That out of these days were born the writer's own ancestors, and that the unhappy and misled Mohawk nation gave to him an Indian maid for a great-grandmother has, since boyhood memories, been a source of unending pride; and this pride, in later years, has grown into a humble yet valiant desire to write of times in which, if he had been the arbiter of his own destiny, he would gladly have lived.

For ten years both the material and the thought for these stories have been growing; foot by foot the hallowed ground has been traveled; letters written by hands dead these hundred and fifty years have been read, their spirit-people brought to life again; the ancient stones of ruins that once rang with laughter and song and tragic happenings have been made to talk; buried and yellow manuscripts of priests and martyrs have given up their secrets that have never known the ink of a printing-press, and holy nuns of the Ursulines have contributed what gentle hands placed on treasured papers in a forgotten and glorious past.

If the writer can be true to these people and their day he will have achieved one of the greatest of his ambitions. Yet, agreeing with some of his critics, he confesses to many limitations; craftsmanship may have its horizons, but there is comfort in the fact that honesty of purpose is without circumscription. And a writer of romance is not an historian, nor can he ever be judged as such, though his pages may carry more of history and truer history of a certain people and time than has been written. For, as there are times in an historical novel when fact insists upon drawing a somber cloud between romance and its fulfilment, so there are other times when the necessities of romance make permissible that "poetic license" which writers of fiction have been granted from the remoteness of the ancients, and which will persist farther ahead than we can possibly see into the future. In "The Black Hunter," in order that a closer continuity of the story might be brought about, two historical happenings have been slightly changed. Vaudreuil has been made to appear in Quebec several months before he was actually there, and Fort William Henry plays a minor part in the story a year earlier than fact will verify.

JAMES OLIVER CURWOOD.

Owosso, Michigan, Nov. 4th, 1925.




INTRODUCING

ANNE ST. DENIS daughter of a fighting seigneur, who sees love and glory and God in the world, and into whose life come the dramatic happenings of an heroic and stirring age.

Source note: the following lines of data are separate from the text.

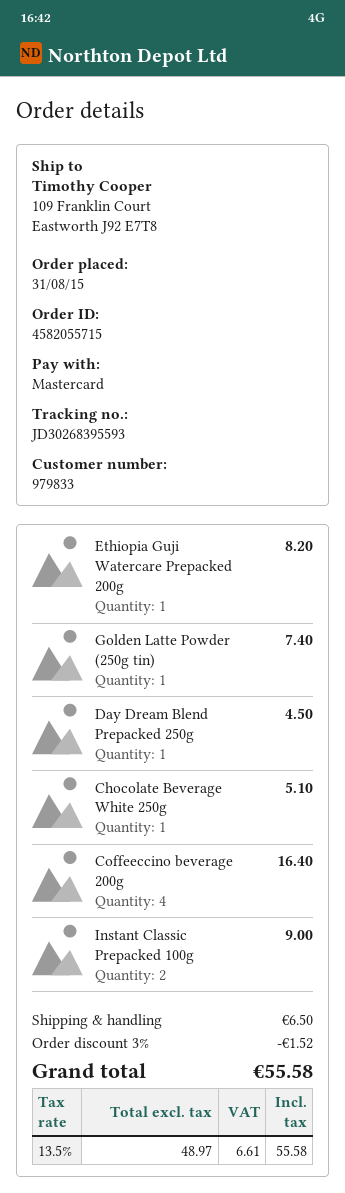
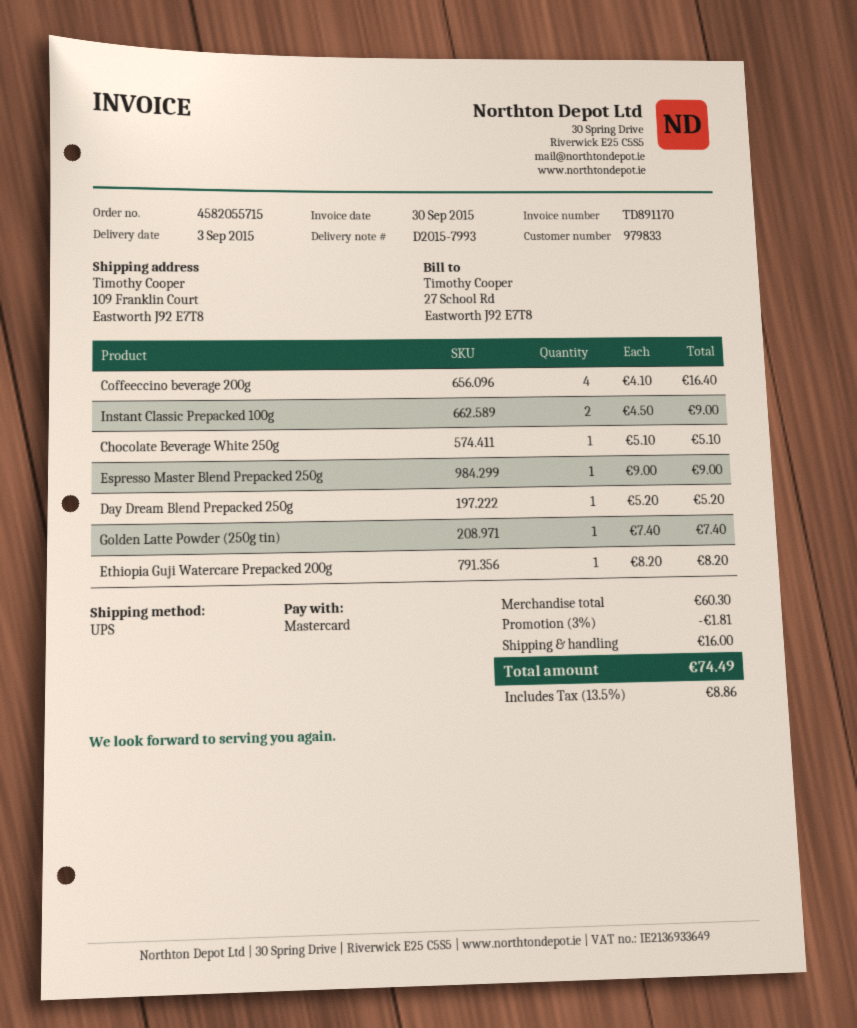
Day Dream Blend Prepacked 250g: 1 for 4.50 -> 1 for 5.20
Espresso Master Blend Prepacked 250g: none -> 1 for 9.00
discount: 3% = 1.52 -> 3% = 1.81
shipping: 6.50 -> 16.00
tax: 13.5% = 6.61 -> 13.5% = 8.86
total: 55.58 -> 74.49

DAVID ROCK a son of the forests and their dangers, who carves on his powder-horn an angel in the form of Anne.

THE BLACK HUNTER a weird and mysterious wanderer of the wilderness, a weaver of romance and tragedy, not quite forgotten even to this day.

MARIE ROCK David's mother, in whose heart is built a shrine to bitter memories of the past, and to a love which she hides from all the world.

JOHN ROCK Marie's husband and David's father, killed by the Indians.

NICOLAS ST. DENIS a seigneur of the Richelieu, and Anne's father.

PETER GAGNON a chivalrous young blade (and the ancestor of the greatest family of the Province of Quebec today) whose love for dueling is second only to his love for Nancy Lotbinière.

NANCY LOTBINIÈRE a beauty and belle of old Quebec, sweet of heart and mind, with a courage which helps David rise to triumph out of hours of darkest gloom.

LOUISE CHARMETTER
ANGELA ROCHE-MONTIER
JOSEPHINE LA VALLIÈRE
CAROLINE DE BOULANGER

Quebec friends of Anne and Nancy.
SISTER ESTHER OF THE INFANT JESUS

Anne's closest friend in the Convent of the Ursulines.
FRANÇOIS BIGOT the last Intendant of New France, wicked and without conscience, who plots to destroy David and win Anne.

MARQUIS DE VAUDREUIL Governor General of the Canadas, the sly and scheming destroyer of France's power in the New World, who works hand in hand with Bigot.

HUGUES DE PEAN Bigot's chief ally, and husband of the glorious Angélique--"La Belle Amazone Aventurière"--whom he gave to Bigot for a mistress in exchange for favor and fortune.

DESCHENAUX the serpent in man's form who paves the roads for Bigot's amours.

CADET
IMBERT
BREARD
RIGAUD
MERCIER
VARIN
KANON

members of Bigot's powerful "ring."
CARBANAC the common man who changes into a god.

NICOLET who steals Carbanac's pretty wife, and dies because of it.

PIERRE COLBERT a friend whom David meets at the pillories.

CAPTAIN RENÉ ROBINEAU a man of old and courtly honor, who turns like a lion at bay upon his enemies.

CAPTAIN JEAN TALON the greatest duelist in New France, who at last meets a fitting end.

DOCTOR COUÉ a dried-up wisp of a surgeon, who dresses wounds and loves a gallant fight in the small hours of dawn.

FONTBLEU the little old miller at Grondin Manor, where Anne and David live.

KILL-BUCK a loyal Delaware.

THURENSERA (DAY-DAWN) his daughter.

MIREPOIX French ambassador to the court of England, who loves a lady's curls.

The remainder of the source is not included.